Begin november was ik met enkele vrienden op wijnreis naar Piemonte, en vanuit onze agroturismo nabij Trieso en Barbaresco hadden we bij het wakker worden een grandioos uitzicht op de Alpen - ik denk dat het het mooiste beeld was dat ik ooit aanschouwde (de foto die ik nam geeft slechts een fractie weer van de daadwerkelijke indruk - zie onder deze leeslog; klik erop voor een groter formaat). Pas daarna las ik De acht bergen, een in Italië en ook Nederland zeer goed ontvangen en verkochte roman van Paolo Cognetti.

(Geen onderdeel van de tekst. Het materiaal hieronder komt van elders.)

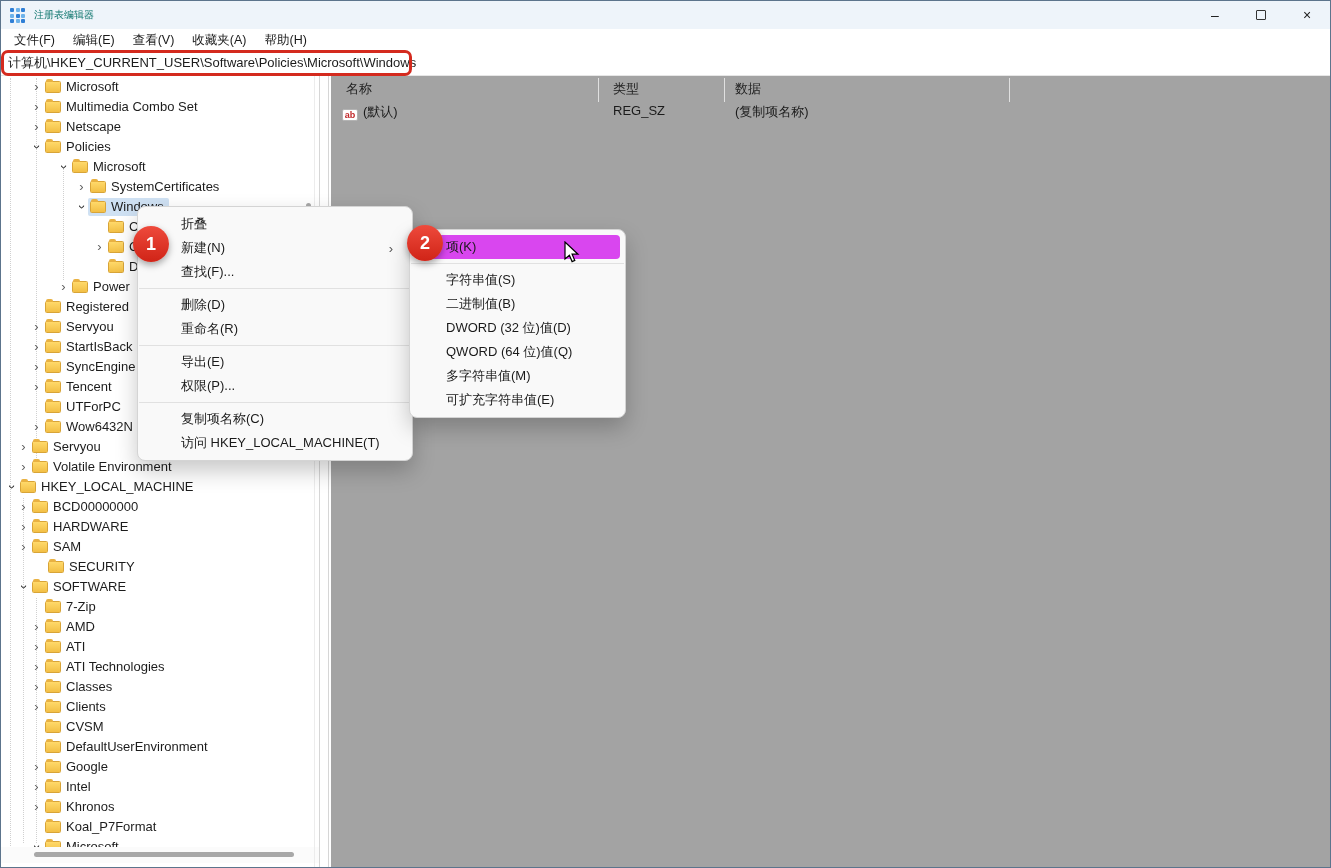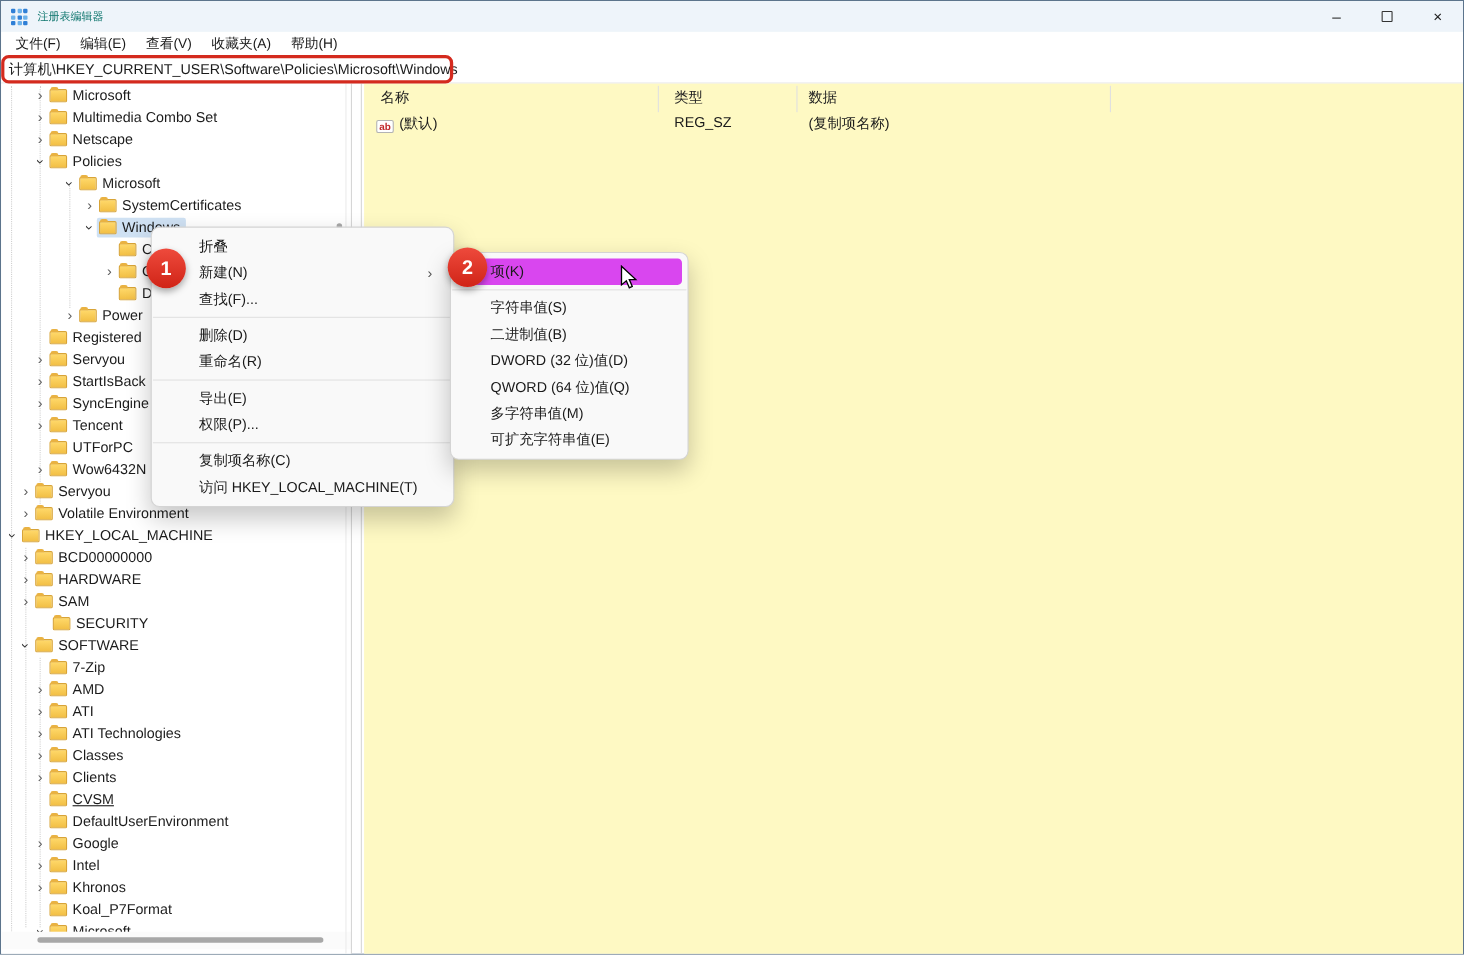--- a/index.html
+++ b/index.html
@@ -28,7 +28,7 @@
   
   .treepane { position:absolute; left:0; top:75px; width:318px; height:793px; background:#fff; overflow:hidden; }
   .vline { position:absolute; top:75px; height:793px; width:1px; background:#d6d6d6; }
-  .listpane { position:absolute; left:330px; top:75px; width:1001px; height:793px; background:#fef9c3;text-decoration:underline; }
+  .listpane { position:absolute; left:330px; top:75px; width:1001px; height:793px; background:#a3a3a3;text-decoration:underline; }
 
   
   .trow { position:absolute; left:0; height:20px; display:flex; align-items:center; font-size:13px; color:#1c1c1c; white-space:nowrap; width:318px; }

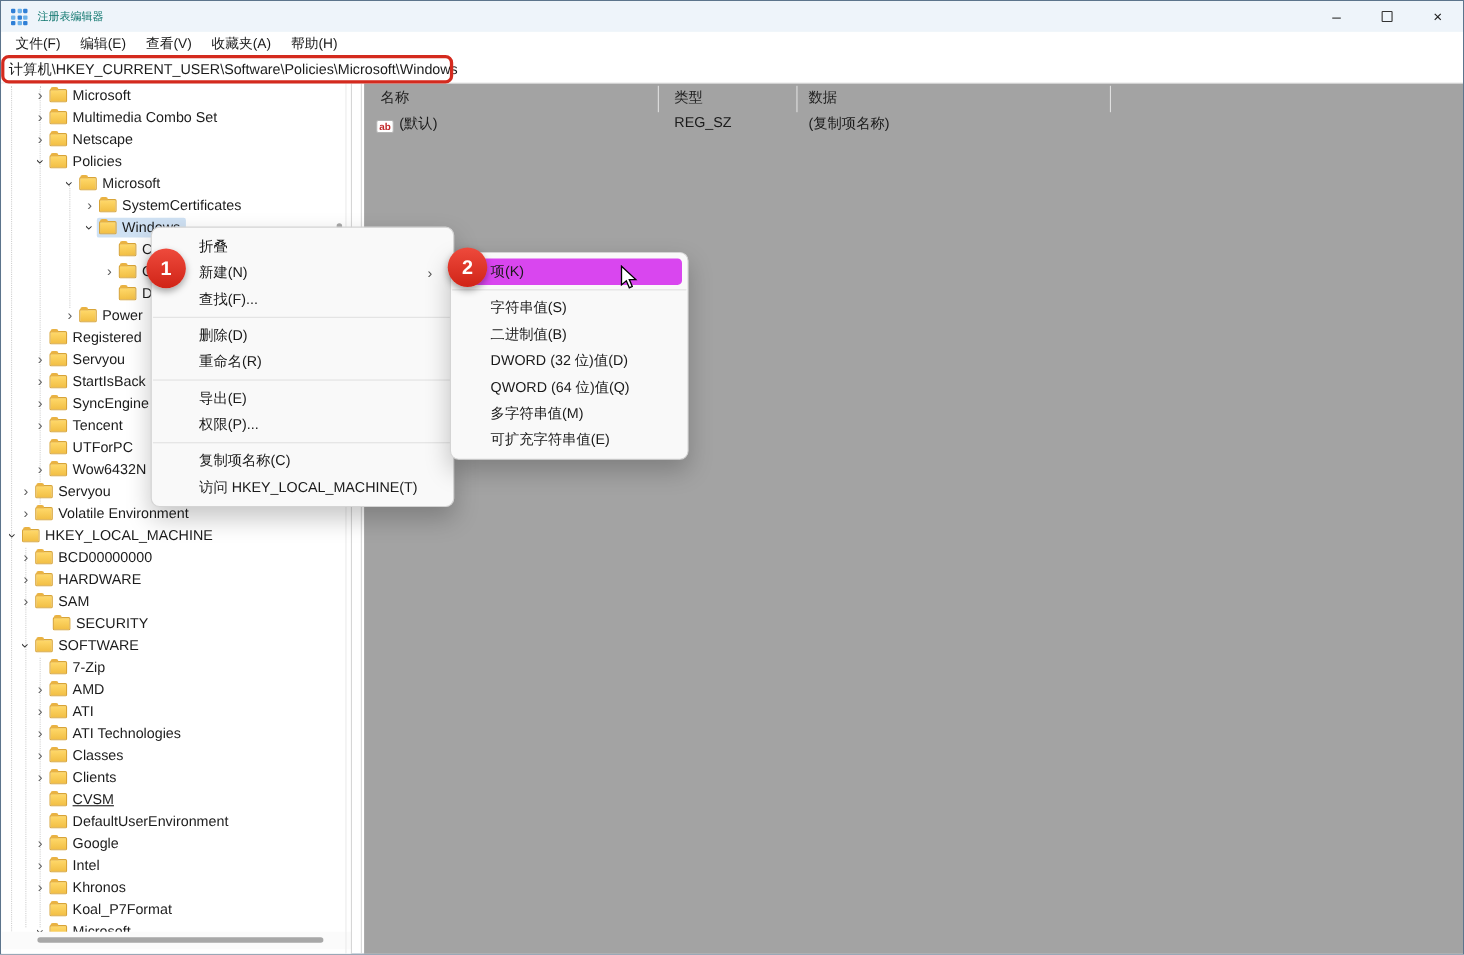--- a/index.html
+++ b/index.html
@@ -339,7 +339,7 @@
             <span>Clients</span>
           </span>
         </div>
-        <div class="trow" style="top: 641px; padding-left: 29px; text-decoration: underline;">
+        <div class="trow" style="top: 641px; padding-left: 29px;">
           <span class="chev none">›</span>
           <span class="selwrap">
             <span class="folder"></span>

Na de Warren-dagboeken was ik toe aan een krachtige roman, en dit bleek een schot in de roos. De ik-figuur gaat als jongen met zijn ouders mee naar de Italiaanse Alpen - ergens nabij de Monte Rosa (net niet op de foto hieronder), waar zij een hut huren. Ze komen er jaarlijks terug, en hij maakt er kennis met een boerenzoon wiens actieradius slechts het dorp en de alpenweiden betreft. Zowel de vader als zijn vriend de boerenzoon hebben een mysterieus karakter, maar op de verteller maken ze beiden een diepe, ofschoon niet altijd positieve indruk. De ik-figuur leeft zijn eigen warrige leven, maar dat verlaten plekje in de bergen - en ook het huis dat hij er met zijn vriend bouwt - blijven een ijkpunt in zijn bestaan. De onstuimige zomers, de hardnekkige winters, de namen van de bergtoppen - ze vormen alle het decor voor krachtige menselijke verhoudingen. Cognetti beschrijft het in geconcentreerde hoofdstukken; het boek heeft nog geen 240 pagina's. Mijn eerste echte buitenlandse vakantie was toen ik 11 of 12 jaar oud was - we gingen naar Saas-Fee in Zwitserland, precies aan de Zwitserse kant van de Monte Rosa. We liepen tot boven de boomgrens, over gletsjers en weer naar beneden; later herhaalden we dat in Grindelwald en enkele jaren geleden liep ik bij Zermatt ook een eindeloze tocht op de helling van de Matterhorn van de eeuwige sneeuw tot het dal. Dit boek verwoordt de invloed van de bergen op de mens op grandioze wijze.

27 december 2017

Verder

In september herlas ik het eerste deel van het Geheim Dagboek van Hans Warren. Lees de weblog ervan als je wilt weten waarom ik de serie ga herlezen, zie hier. Achter elkaar las ik het tweede, derde en vierde deel, die lopen van 1945 tot en met 1953. In het tweede deel (1945-1948) speelt alles zich nog in Borssele af; Warren en zijn ouders moeten gedwongen verhuizen, zijn vader wordt gestraft voor zijn sympathie voor de Duitse bezetter en Warren zelf heeft een stom administratief baantje op het gemeentehuis. Hij gedraagt en kleedt zich relatief exentriek, flirt met jongens maar valt ook in de smaak bij meisjes. Veder zijn er de vertrouwde thema's als muziek, lezen en de natuur/vogels.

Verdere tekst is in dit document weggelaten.